Preface
My programming journey is as follows:
Little bit of Java in college (went for genetics- did one class with java)
Started learning python in late 2021
Had good understanding of python by mid 2022, started web dev - html, css, JavaScript
Started with React and node in fall 2022, side focus on relearning Java
Started typescript in early 2023 along with next.js
Started learning rust and go and c# shortly after, not a significant focus
Good understand of typescript around now :)
Started focusing on rust summer 2023
Now starting ocaml after some familiarity gained in rust
To give a quick rank ordering of my familiarity with each:
TS/JS > Rust > Python(although slightly rusty with it) > c# > Java > go
This is just to say that while my programming career is brief I have played around with different languages enough to know things I do and don’t like
Things I like
Pattern matching
Errors as values
Good build tools / ecosystems
Static typing
Inferred Types
Things I hate
Java
Paradigms as dogmas
Thrown exceptions
Dynamic typing systems
Inferred Type definitions
if err !=nil {return err}
If you have knowledge of the languages I have mentioned you can probably see the progenitors of these opinions.

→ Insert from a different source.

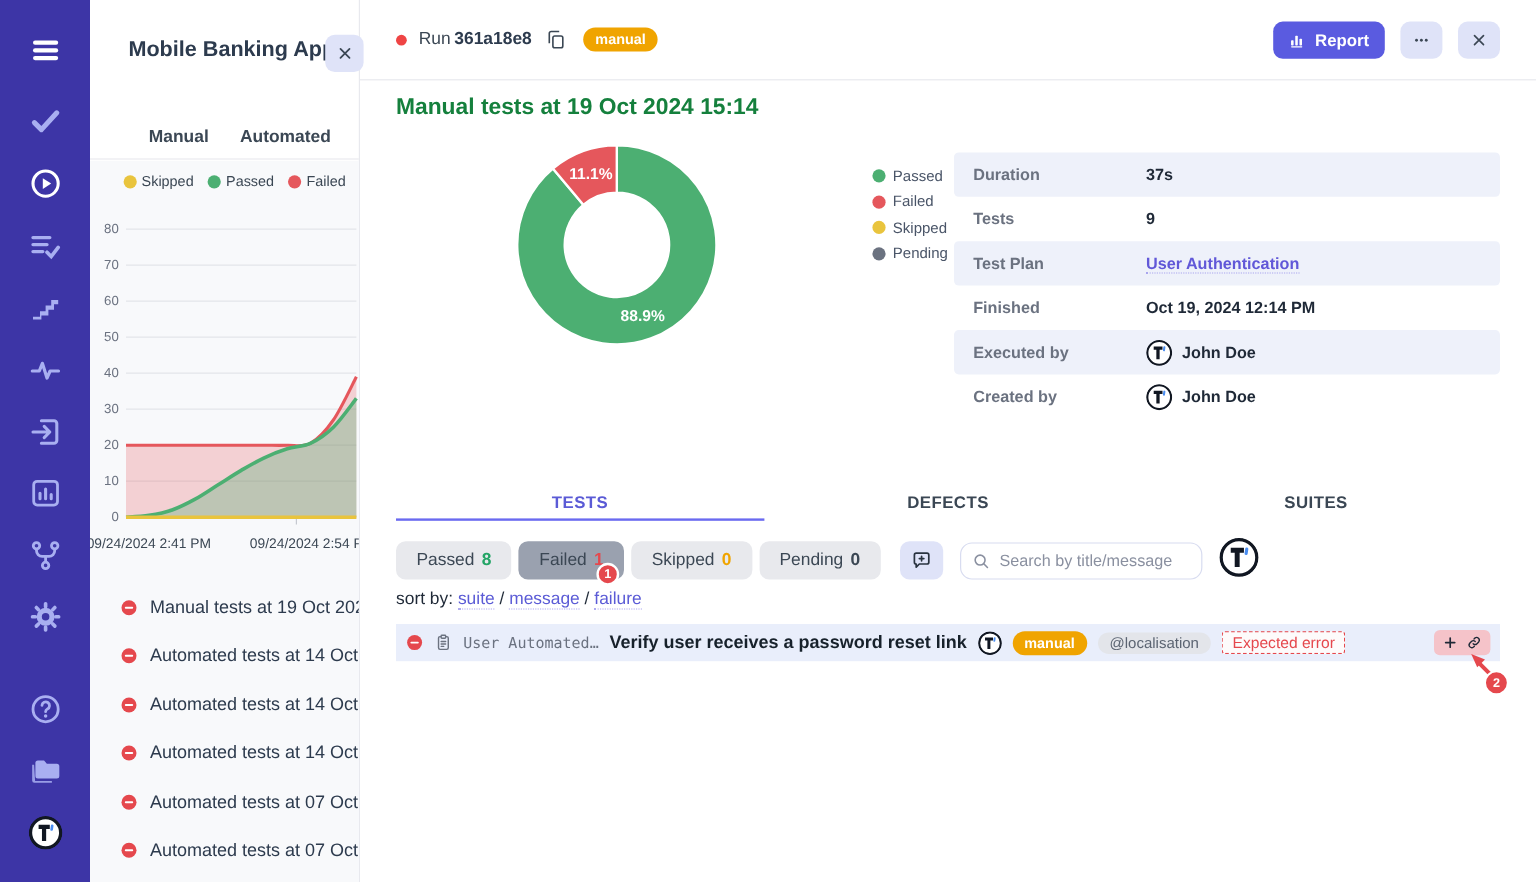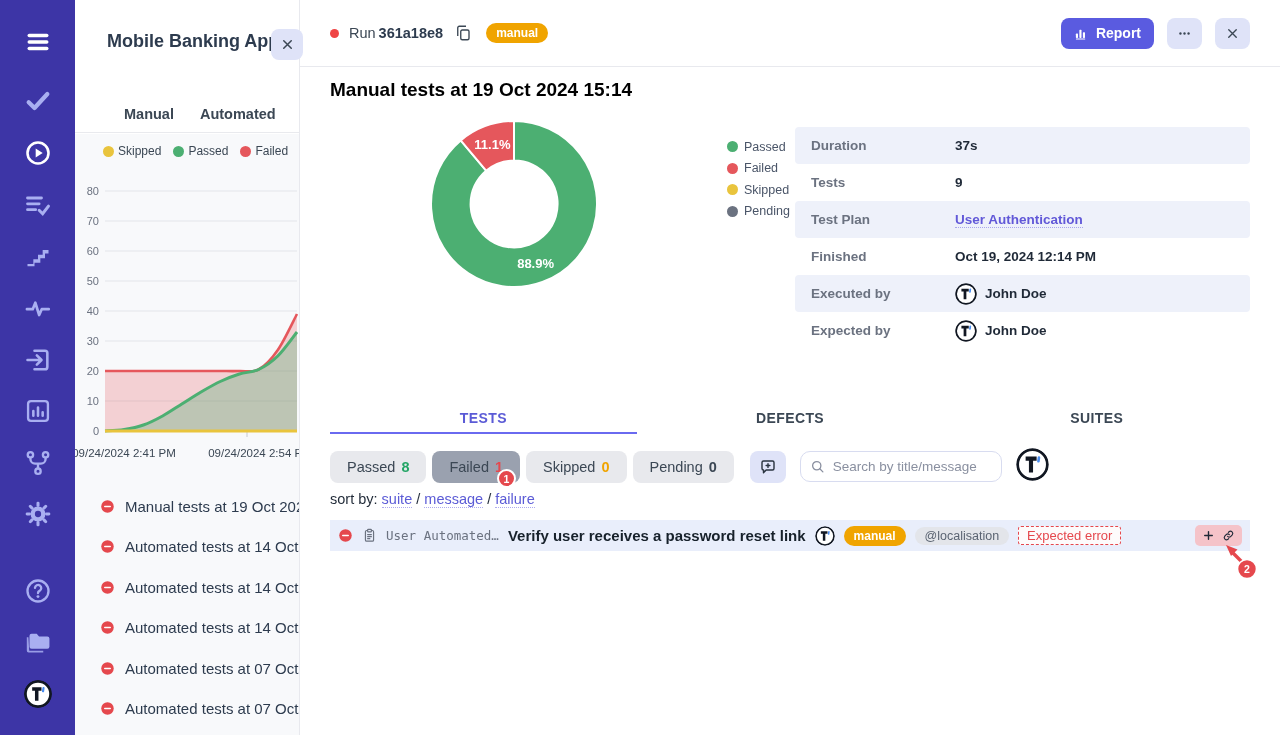"Manual tests at 19 Oct 2024 15:14" .run-title { color: #000000 -> #15803d }
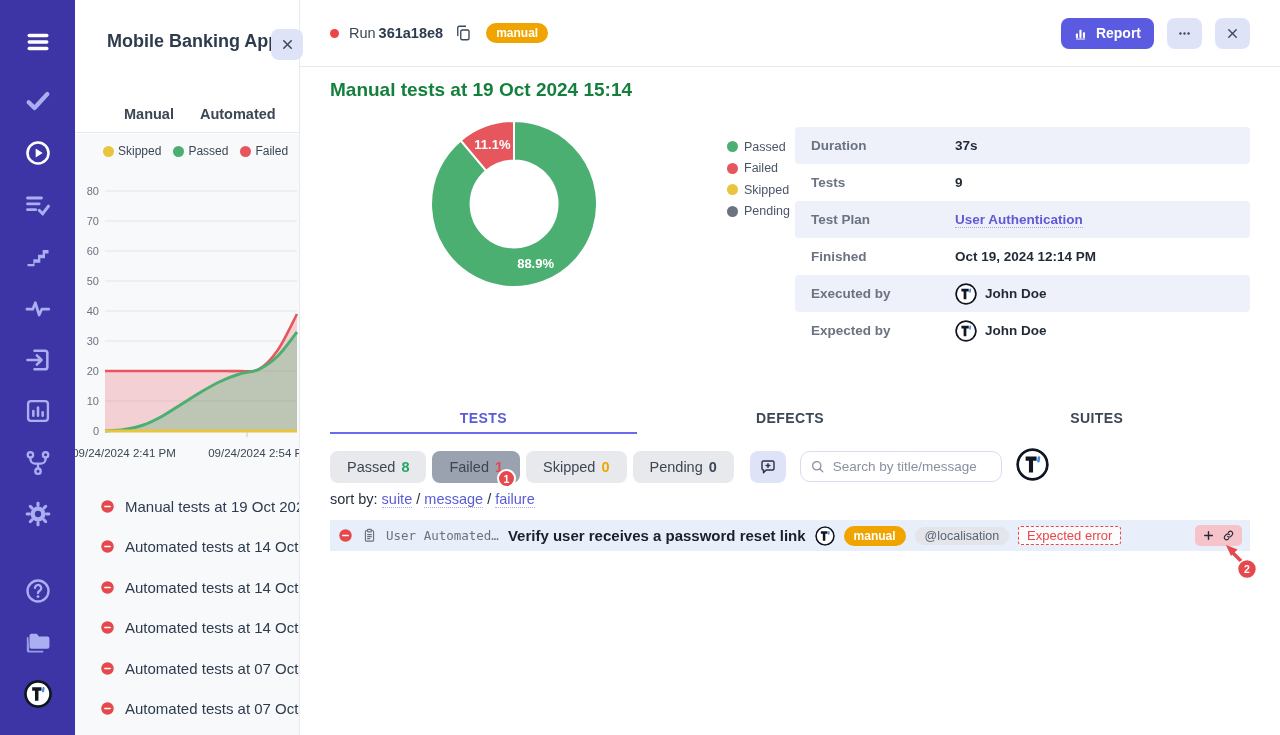"Expected by" span.d-label { text: Expected -> Created }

Quickly, I hate the error handling of javascript with a passion, and go's while bad I don't hate, and it's kind of a meme. Dynamic typing a la python is gross and it's the main reason I don't have an interest with Elixir even though it is somewhat hot right now as far as functional programming is concerned. I hate forcing of a paradigm, everything in java/c# being a class or Haskell everything being immutable. It's bad, and leads to significant performance loss or overly convoluted code. OOP dogma leads to over abstraction thereby needless confusion and FP dogma leads to slow code.
Paradigms should be an encouraged style, but they should be bendable, OCaml allows this with mutability with ref (creates a simple record of a given type) and more complex records.
As for the good things, good pattern matching I first encountered with rust and fell in love immediately, consider this code
fn get_priority(c: char) -> Option<i32> {
//gets an integer from a given character (value from problem prompt)
match c {
'a'..='z' => Some((c as i32) - ('a' as i32) + 1),
'A'..='Z' => Some((c as i32) - ('A' as i32) + 27),
_ => None,
}
}So nice. And the same logic is extremely similar in OCaml
let get_priority c =
match c with
| 'a'..'z' -> Char.code c - Char.code 'a' + 1
| 'A'..'Z' -> Char.code c - Char.code 'A' + 27
| _ -> failwith "invalid character"So when I ended up writing this OCaml code I knew I wanted to get really really into this thing...😜
let update_top_three max_3 x =
match max_3 with
| [| a; b; _ |] when x > a -> [| x; a; b |]
| [| a; b; _ |] when x <= a && x > b -> [| a; x; b |]
| [| a; b; c |] when x <= b && x > c -> [| a; b; x |]
| max_3 -> max_3
So that's really awesome. I'm currently running through Advent of Code (my preferred way of learning a new language) and so far, while struggling with the syntax and trying to shift off a more imperative style, I have been really enjoying the experience. Also, dune so far (the build tool for OCaml) has been surprisingly solid, and I love the name. It's cute.